Decided to try this as I thought it would be an interesting and challenging way to learn more about the Hive blockchain. My initial plan was to run this node on a RaspberryPi board but it turned out that 4G of memory is just not enough. It ran without complaints on a VirtualBox with 4G RAM + 2G swap so I suppose Raspberry is not out of the question
Running Out Of The Box
There is pretty good documentation at https://github.com/harpagon210/steemsmartcontracts-wiki/blob/master/How-to-setup-a-Steem-Smart-Contracts-node.md. I used official docker images for NodeJS and MongoDB instead of installing them - that saved some time. One thing that is not mentioned is that the HowTo seems to be for running a steem-engine node - or at least I guess so by the nodes specified in the config file. After poking around the source I found a branch named hive-engine and checked it out before proceeding with the npm install step.
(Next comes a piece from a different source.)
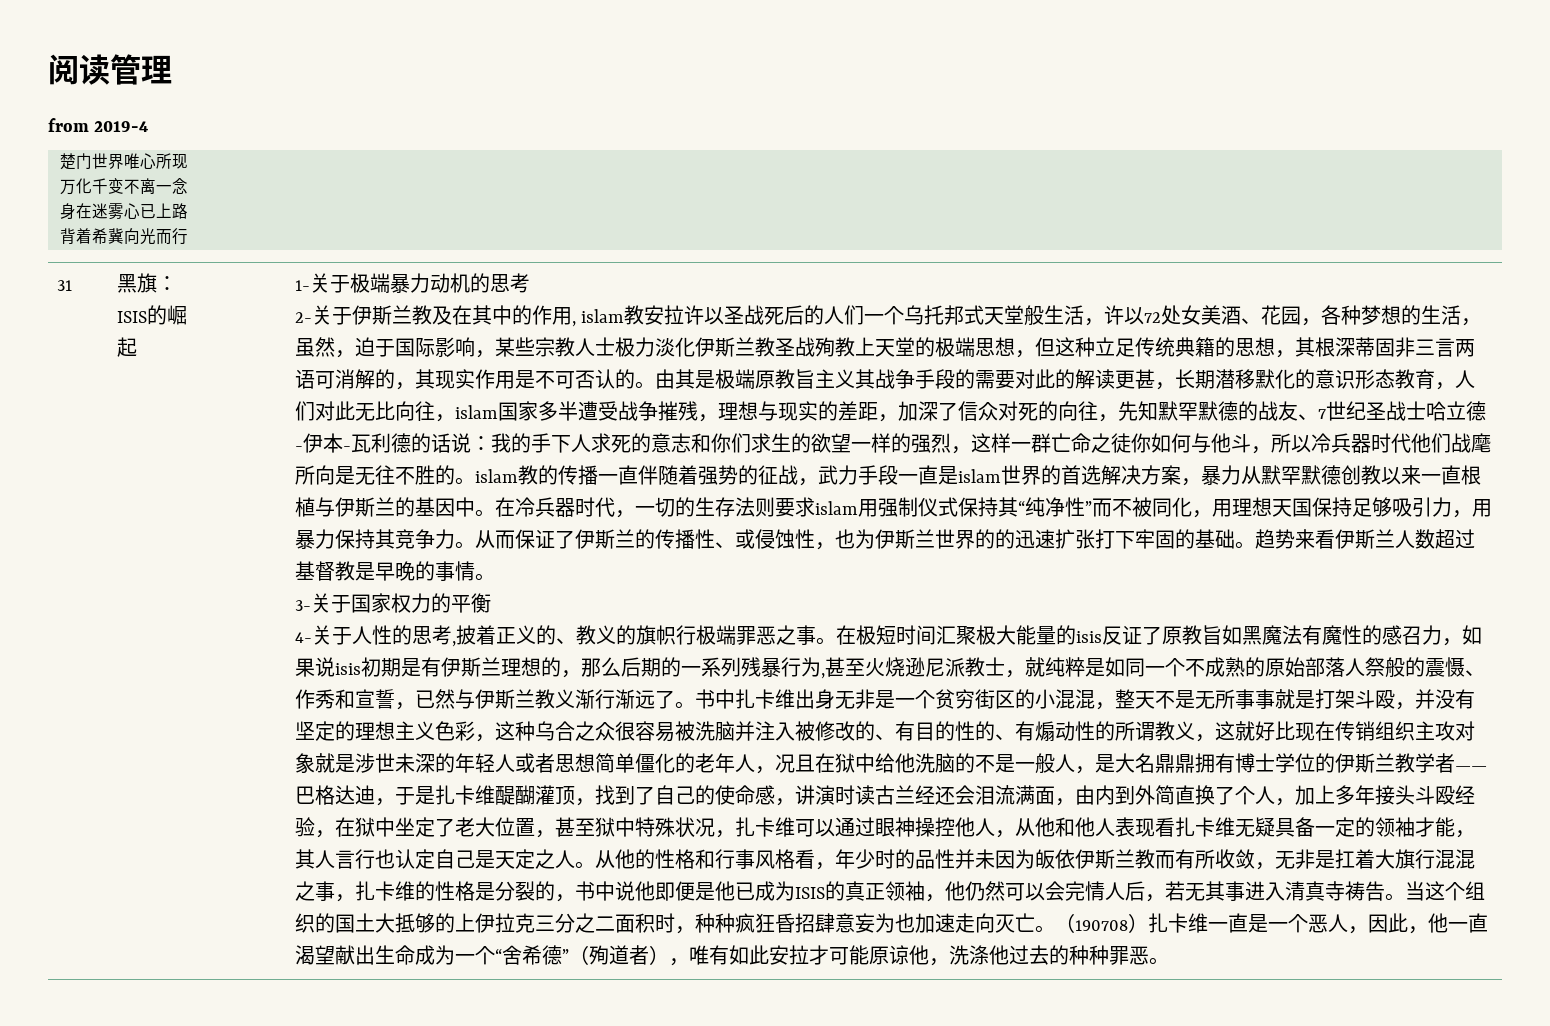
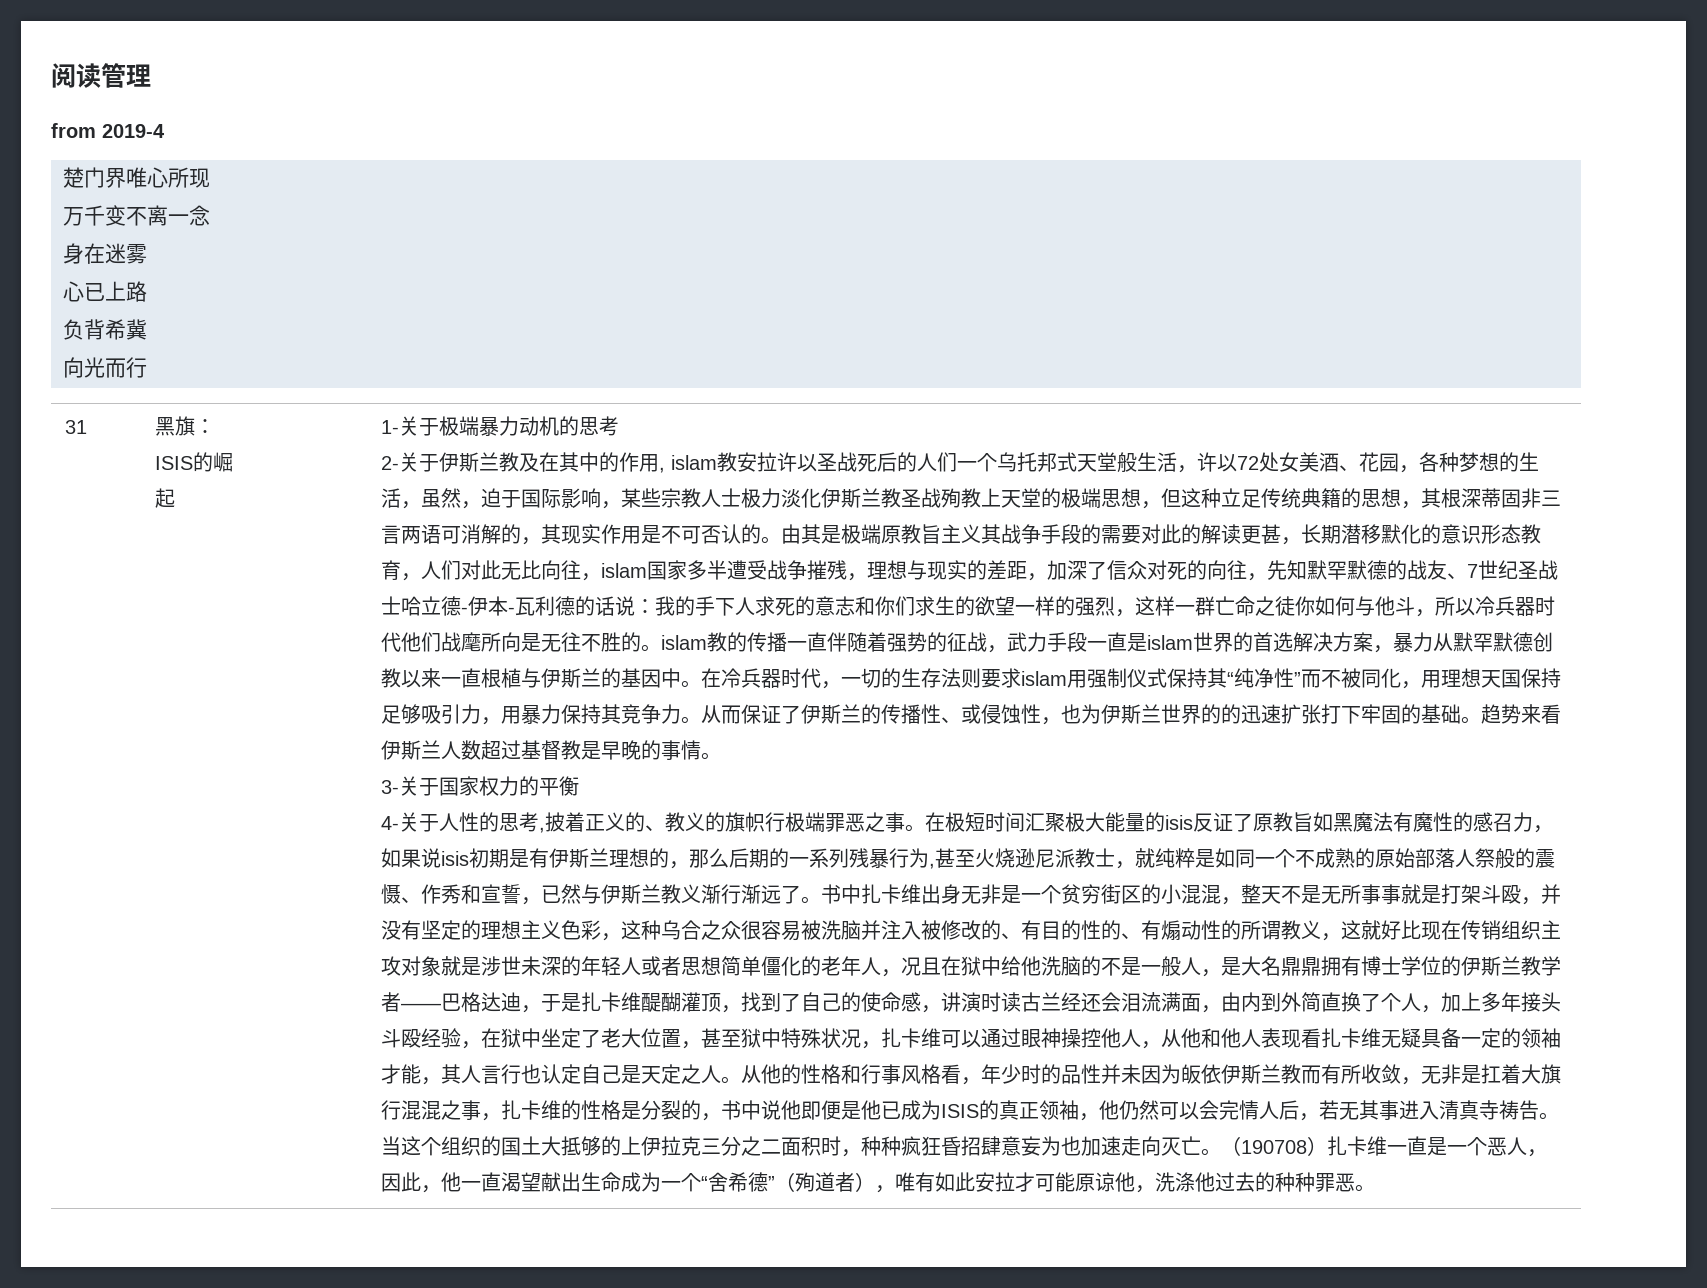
[92,153,108,169] 世 -> (105, 177) none
[76,178,92,194] 化 -> (84, 216) none
(124, 211) none -> (147, 254) //
[60,228,92,244] 背着 -> [63,319,105,340] 负背
(124, 236) none -> (147, 329) //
So everything is installing fast and smooth in 10 minutes or so. The only thing that needed to be tweaked is the mongodb address in the config file. After pointing it to the address of the MongoDB docker image I had a working hive-engine node which was happily streaming blocks from the Hive blockchain
Too Good To Be True
The first disappointment came a few minutes later. Upon checking the logs I noticed the message that Hive blockchain is more than 12 million blocks ahead and the streamer was getting like 20 blocks per 10 seconds. With that speed of 2 blocks/sec it would take 6 million seconds to catch up! There an option to sync the blocks from the blocks_log file which is around 330GB (wow!) but I'm sure downloading it won't be much fun and I decided to take the more challenging path of performance tuning.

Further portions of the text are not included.